Okay this only applies to hub motor systems, but it’s an important one. Some bikes don’t have a connector on the motor cable so you can’t fully detach the motor wheel from the bike without undoing a bunch of screws around the controller box and then feeding the cable through the frame. Not a job for the faint-hearted and if you want to fix a puncture yourself (or get a local bike shop that doesn’t do electric bikes) to do it you can run into problems. If it’s got a connector, it’s easy.

“Is the battery meter a volt meter or a state of charge meter?”

Sounds a bit technical this one, and for many it won’t matter. But the accuracy of the battery meter for some is important. If you have a medical condition that means you can’t pedal, you really want to know how far you can go before the battery conks out. I won’t go into a long technical explanation as the topic has been discussed at length elsewhere. Suffice it to say a state of charge meter is more accurate than a volt meter type.

“Who makes the battery cells?”

Good lithium batteries are better than they’ve ever been. In fact they’re fantastic. You get years of use and fantastic range out of a battery that weighs just a few kilograms. That being said the battery is usually the most expensive component on the bike and is the only one guaranteed to fail. At the time of writing, in my opinion, Panasonic, Sony and Samsung are making by far the best cells on the market. Bosch batteries are made by Samsung and just make whole battery packs for their own systems (but there are tons of Bosch powered bikes to choose from).
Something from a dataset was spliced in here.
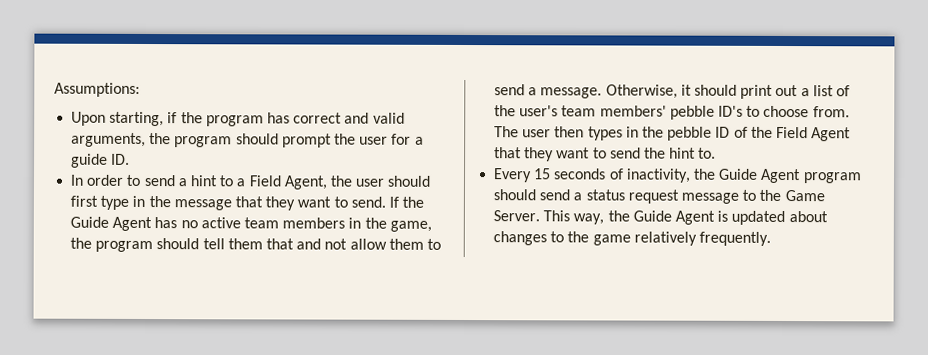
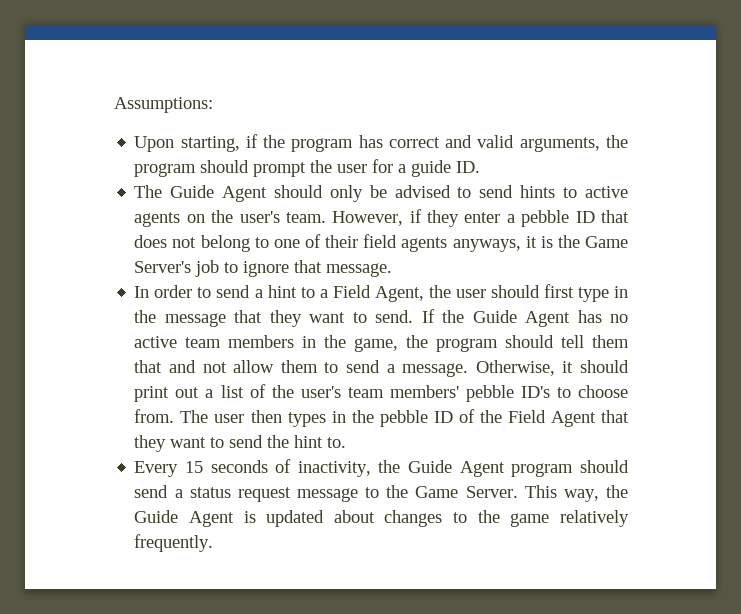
(131, 159) none -> [134,185,628,202] [134,209,629,227] [134,234,628,252] [134,260,393,277] // The Guide Agent should only be advised to send hints to active agents on the user's team. However, if they enter a pebble ID that does not belong to one of their field agents anyways, it is the Game Server's job to ignore that message.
Panasonic, Sony and Samsung 18650 cells are turning up in all kinds of bike batteries, and not just at the premium end of the market. It is also true these days that some of the Chinese brand cells are much better than they used to be. If you’re shopping in the sub £1500 category, which let’s face it most of us are, then finding good batteries is one of the hardest things to do. Therefore find out if it’s got a good reputable set of cells in it. There are other good manufacturers but look for that un38.3 certification. Read the forums here and see if people report good or bad things about the batteries. If lots of people are having problems then give them a wide berth. Replacement batteries cost several hundred pounds so you want them to be powerful and last for ages.

“What happens if I have a problem with the bike?”
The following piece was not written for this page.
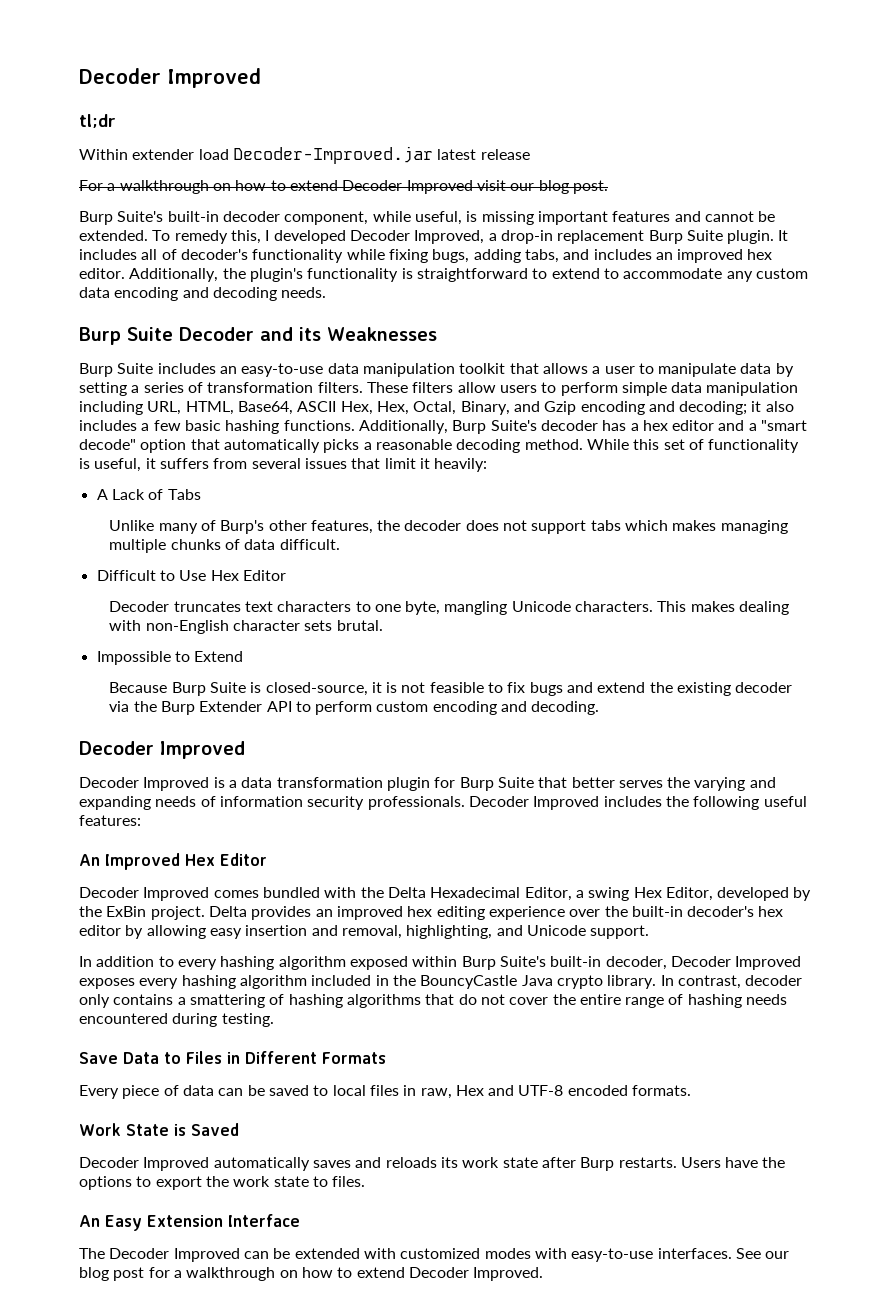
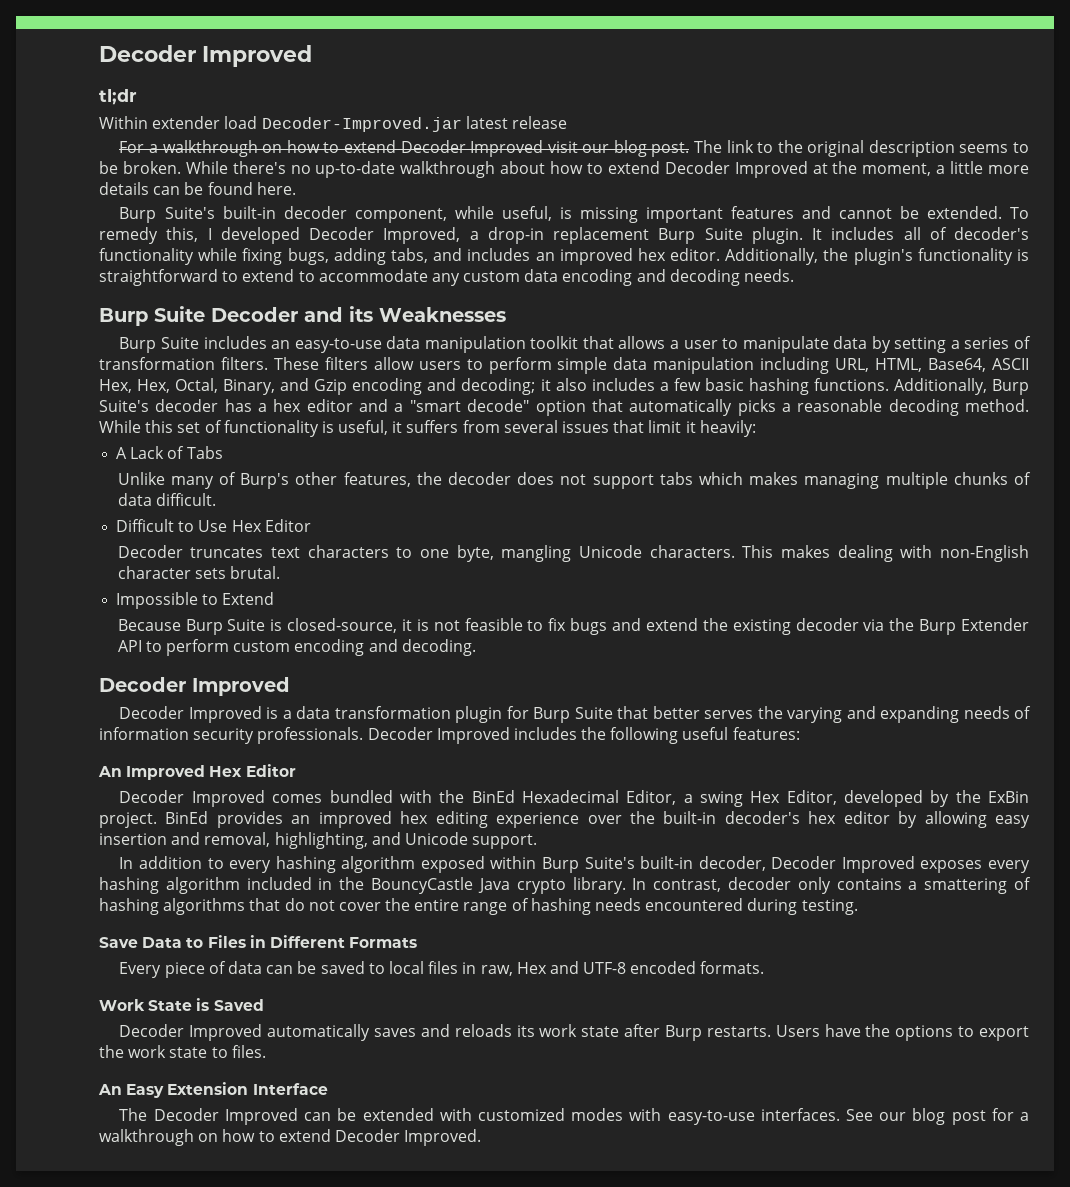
(608, 187) none -> [693,140,1030,157] [99,161,1030,178] [99,182,296,195] The link to the original description seems to be broken. While there's no up-to-date walkthrough about how to extend Decoder Improved at the moment, a little more details can be found here.
[387,887,426,898] Delta -> [471,790,515,803] BinEd
[208,906,247,917] Delta -> [165,811,209,824] BinEd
The answer here should be something like “we’ve got experienced mechanics who can quickly diagnose faults and either have parts on the shelf or can order them quickly for you”

If it’s more like “well you’re covered by the warranty so if anything goes wrong we’ll just send it back” then walk away. Most suppliers won’t just swap out a perfectly good bike because of one small problem. They want to know what part has failed so they can send out that one bit. If the shop tries to send back your whole bike because the handlebar display stopped working, the supplier won’t replace the bike, the shop won’t know how to fix it and it’s anyone’s guess as to when you’ll get it back. Many retailers these days specialise in just electric bikes, or at least have really focused on providing a good offering here with e-bike experts who have been trained up to work on them. Stick to these and you won’t go far wrong and don’t forget to check out the Pedelecs forum for any assistance you need. There are a bunch of very knowledgeable and friendly contributors here that make it their business to help you at every stage.
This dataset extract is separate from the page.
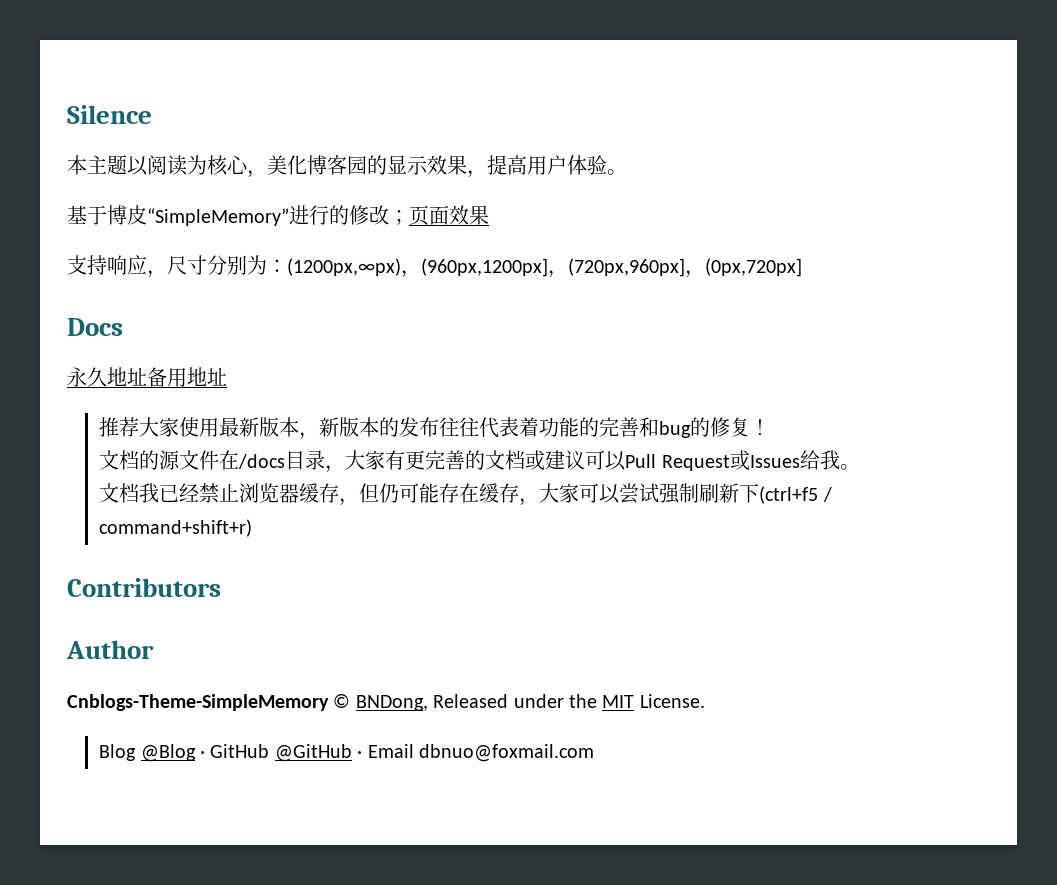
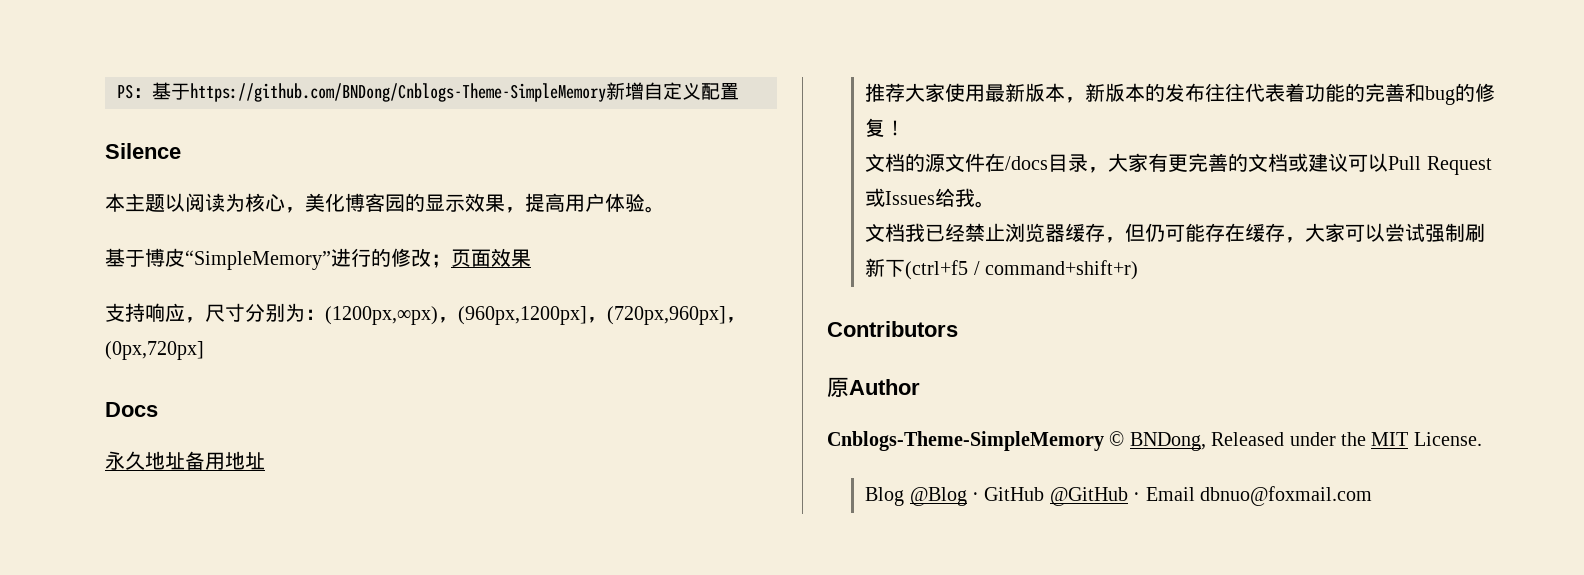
(67, 114) none -> [117,82,739,102] PS：基于https://github.com/BNDong/Cnblogs-Theme-SimpleMemory新增自定义配置 //
(221, 587) none -> [827,377,849,398] 原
One last bit of advice would be this: Try before you buy, try before you buy and don’t forget to try before you buy! Motors, controllers, throttles, torque sensors all work together to make up what each bike feels like to ride. It’s like a finger print. It’s unique to that system. Make sure you have a go on a few different bikes. Have fun and buy the one that puts the biggest smile on your face!

Written by The Electric Transport Shop. The Electric Transport Shop are one of the longest established electric bike specialists in the UK. With stores in London, Oxford, York, Cambridge and Bristol. Their own brand ‘Smarta’ holds the Electric Bike World Championship of 2013 and their range of products is one of the largest in Europe.

Well written, entertaining and informing. Thank you for posting this, it is helping this newbie out a lot!